# No ignition spark from my TED 20



## richierich (Feb 28, 2010)

Hello to all of you clever people.

Having finished some grass cutting end the end of the sunmmer last year i gave my Fergie a wash down ready to put it away for the winter but when i tried to start it up in January it wouldn't start, oh b&%%@r!

I don't have a spark from any of the HT leads. When removing the dzzie cap i noticed that the earth lead connected to the dizzie plate and the bolt protuding from the interior to the exterior of the dizzie was hanging on with a tiny thread, so i replaced it, expecting that it would sought the problem, but no. Since then i have changed the coil, no luck, it had a new dizzie cap last year, the condensor is new and i cleaned the points, changed all the LT and HT and still no spark.

Its a 12v Positive earth so i hope i have the coil round the right way? Does anybody know which way the +ve should be? should it be on the battery side or the dizzie side?

Another thing i noticed is that it was quite moist under the dizzie cap, is a short the problem maybe with one of the insulating washer? Has anybody had any similar problems and know what the solution is?

I should also add that i have 12volts from the battery. I have done a lamp test between the dizzie and the coil but it does not come on. I also don't have any spark on the coil lead when i try to earth it on the block

Rich


----------



## porky1 (Jan 10, 2010)

If this tractor is Positive earth, then the positive lead should go to distributor----negative lead to battery side of coil.
Your problem is moisture in cap. Spray inside of cap & inside distributor around points with contact cleaner. Let dry completely, then, with ignition OFF, clean contact points with very fine emery cloth on both contacts. Blow area off with light air pressure, then turn ignition ON. Using a GOOD screwdriver, open contacts, & if you get sparks from screwdriver, or points, it should start & run good.

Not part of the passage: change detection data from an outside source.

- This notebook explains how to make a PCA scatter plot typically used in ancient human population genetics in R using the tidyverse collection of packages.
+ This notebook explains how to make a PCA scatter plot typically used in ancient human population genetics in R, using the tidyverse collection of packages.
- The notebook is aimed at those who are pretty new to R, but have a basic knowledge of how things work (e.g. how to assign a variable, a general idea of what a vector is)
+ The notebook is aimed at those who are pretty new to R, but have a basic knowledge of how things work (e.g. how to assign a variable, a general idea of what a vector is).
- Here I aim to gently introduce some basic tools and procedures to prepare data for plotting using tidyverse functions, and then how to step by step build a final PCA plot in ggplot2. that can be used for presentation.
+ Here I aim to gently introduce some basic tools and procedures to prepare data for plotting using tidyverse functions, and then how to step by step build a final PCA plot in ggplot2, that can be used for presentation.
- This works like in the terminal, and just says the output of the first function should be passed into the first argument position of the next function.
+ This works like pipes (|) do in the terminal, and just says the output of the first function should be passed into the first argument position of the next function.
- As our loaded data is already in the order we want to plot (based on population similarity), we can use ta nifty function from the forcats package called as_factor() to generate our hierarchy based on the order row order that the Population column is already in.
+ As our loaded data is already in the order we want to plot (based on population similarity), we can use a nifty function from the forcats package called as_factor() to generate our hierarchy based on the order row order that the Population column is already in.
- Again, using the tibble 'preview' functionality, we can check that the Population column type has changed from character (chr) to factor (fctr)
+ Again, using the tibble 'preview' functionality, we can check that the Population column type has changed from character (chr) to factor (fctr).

Buckle her all back up, & try it. Let us know if that fixed your problem.


----------



## richierich (Feb 28, 2010)

Thanks for the info Porky1. I will be visiting the tractor at my fathers farm next week so i will be able to find out then and let you know. Do you have a TED 20? thanks again, 

Richard


----------



## richierich (Feb 28, 2010)

Hi, i thought i'd upload this image to help people grasp me problem. I've had some other opinions from friends who know much more about ignition systems than i do. The blue wire i replaced becuase the old and probably original wire was broken, what i thought was an earth, it connects to the LT lead from the coil through a brass bolt bringing the 12volt current in from the external to the inside of the dizzy, the condensor connectors to it (black wire) and also the spring for the points. The other end of the blue wire is bolted down to the base plate of the dizzy. I have been told this is possibly earthing out the points and causing it to short. Whats your opinions?

Regards
Richard


----------



## richierich (Feb 28, 2010)

Success! thank you porky1 for reassuring me that i in fact made a schoolboy error and i had wired the coil round the wrong way. I also detached what i thought was an earth wire in the dizzie. Went to hit the starter motor and ........ the starter span up frantically and was not engaging with the flywheel, oh &*$^%£%^ again! not wanting to be beaten, i bought a crankhandle from our local vintage tractor supplier for a mere £20, got back home and turned on the ignition with dad sat in the drivers seat, i cranked the engine over by half a turn and ..... music to our ears!!!! after a winter of no play, our little grey fergie is working again.... minus a working stater motor, but what's wrong with an old school crank handle! Anybody know how to change a flywheel drive gear as the teeth are shot! i think i will start a new thread for another day.


----------